3°) d'enjoindre au préfet de l'Essonne de lui délivrer un titre de séjour sous astreinte de 50 euros par jour de retard ;

4 °) de mettre à la charge de l'État la somme de 1 000 euros à lui verser au titre de l'article L. 761-1 du code de justice administrative.

Il soutient que le refus de titre de séjour est entaché d'une erreur manifeste d'appréciation de sa situation, notamment professionnelle, en refusant de l'admettre au séjour dans le cadre de son pouvoir discrétionnaire.

Vu les autres pièces du dossier.

Vu :

- la convention européenne de sauvegarde des droits de l'homme et des libertés fondamentales ;

-1'accord du 17 mars 1988 entre le Gouvernement de la République française et le Gouvernement de la République de Tunisie en matière de séjour et de travail ;

- le code de l'entrée et du séjour des étrangers et du droit d'asile ;

- le code de justice administrative.

Considérant ce qui suit :

1. Aux termes du dernier alinéa de l'article R. 222-1 du code de justice administrative : " () Les présidents des cours administratives d'appel () peuvent () par ordonnance, rejeter () après l'expiration du délai de recours () les requêtes d'appel manifestement dépourvues de fondement. () ".

2. M. B, ressortissant tunisien né le 7 janvier 1989 à Tatouine, qui a déclaré être entré en France le 11 juin 2015 sous couvert d'un visa court séjour, a sollicité le 1er décembre 2020, son admission au séjour au titre des dispositions de l'article L. 435-1 du code de l'entrée et du séjour des étrangers et du droit d'asile. Par un arrêté du 20 octobre 2021, le préfet de l'Essonne a rejeté sa demande, l'a obligé à quitter le territoire français dans le délai de trente jours et a fixé le pays de destination. M. B relève appel du jugement du 28 juin 2022 par lequel le tribunal administratif de Versailles a rejeté sa demande tendant à l'annulation de cet arrêté.

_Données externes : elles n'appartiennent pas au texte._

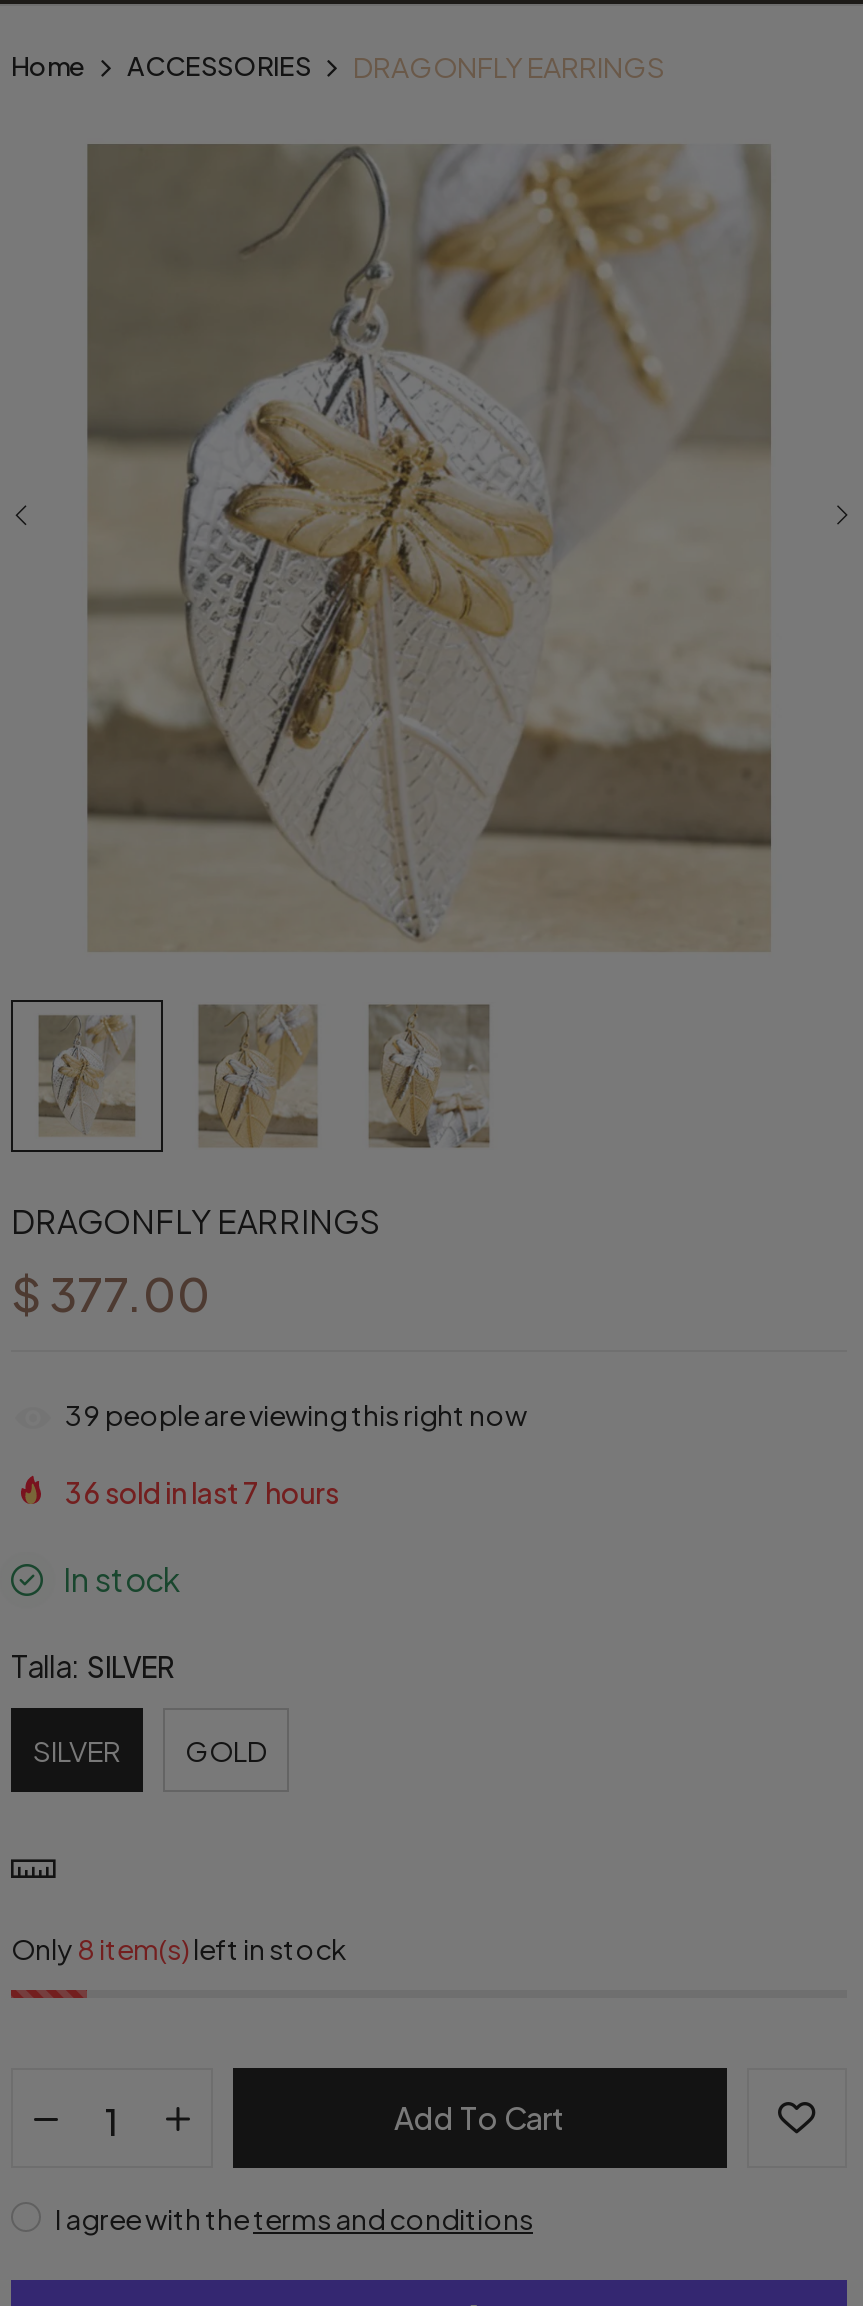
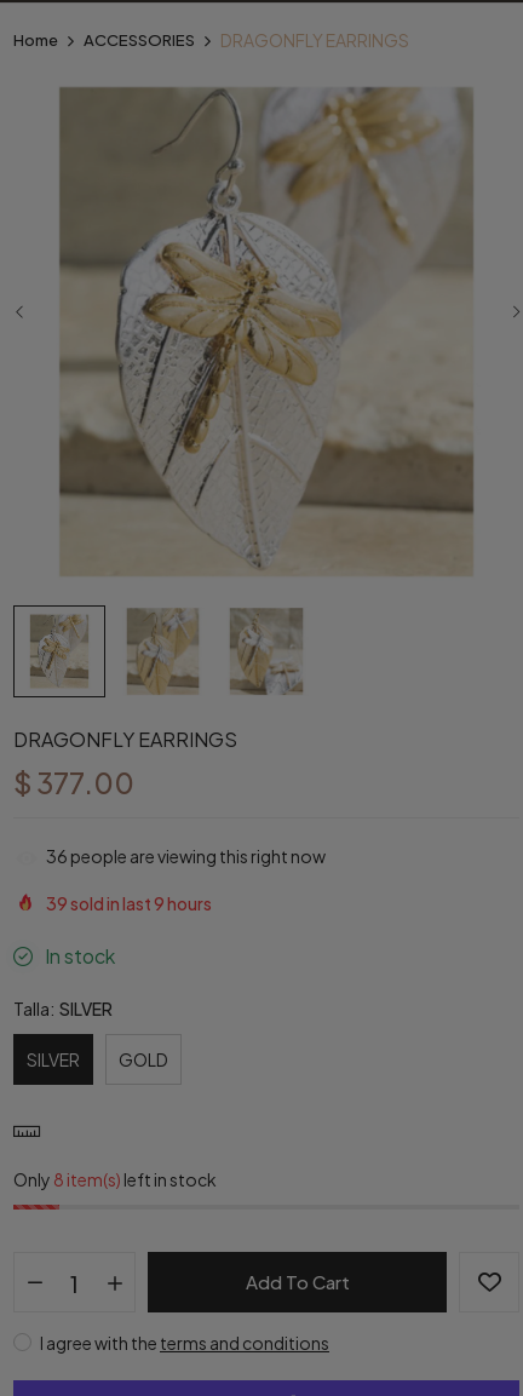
[65,1396,527,1432] 39 people are viewing this right now -> [46,845,326,867] 36 people are viewing this right now
[65,1474,339,1510] 36 sold in last 7 hours -> [46,892,212,914] 39 sold in last 9 hours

3. M. B reprend en appel le moyen tiré de l'erreur manifeste d'appréciation. Toutefois, il ne fait état ni ne produit aucun élément qui suffise à remettre en cause l'appréciation des premiers juges. Ainsi, par adoption des motifs retenus à bon droit par le tribunal et exposés au point 5 du jugement attaqué, le moyen doit être écarté.

4. Il résulte de tout ce qui précède que la requête d'appel de M. B est manifestement dépourvue de fondement. Dès lors, ses conclusions présentées à fin d'annulation doivent être rejetées, en application du dernier alinéa de l'article R. 222-1 du code de justice administrative, précité. Il en va de même, par voie de conséquence, de l'ensemble de ses conclusions présentées à titre accessoire, y compris les conclusions présentées au titre de l'article L. 761-1 du code de justice administrative.

ORDONNE :

Article 1er : La requête de M. B est rejetée.

Article 2 : La présente ordonnance sera notifiée à M. A B.

Copie en sera adressée au ministre de l'intérieur et des outre-mer et au préfet de l'Essonne.

Fait à Versailles, le 12 mars 2024.

Le Conseiller d'État,

Président de la cour administrative d'appel de Versailles

T. OLSON

La République mande et ordonne au ministre de l'intérieur et des outre-mer, en ce qui le concerne ou à tous commissaires de justice à ce requis en ce qui concerne les voies de droit commun, contre les parties privées, de pourvoir à l'exécution de la présente décision.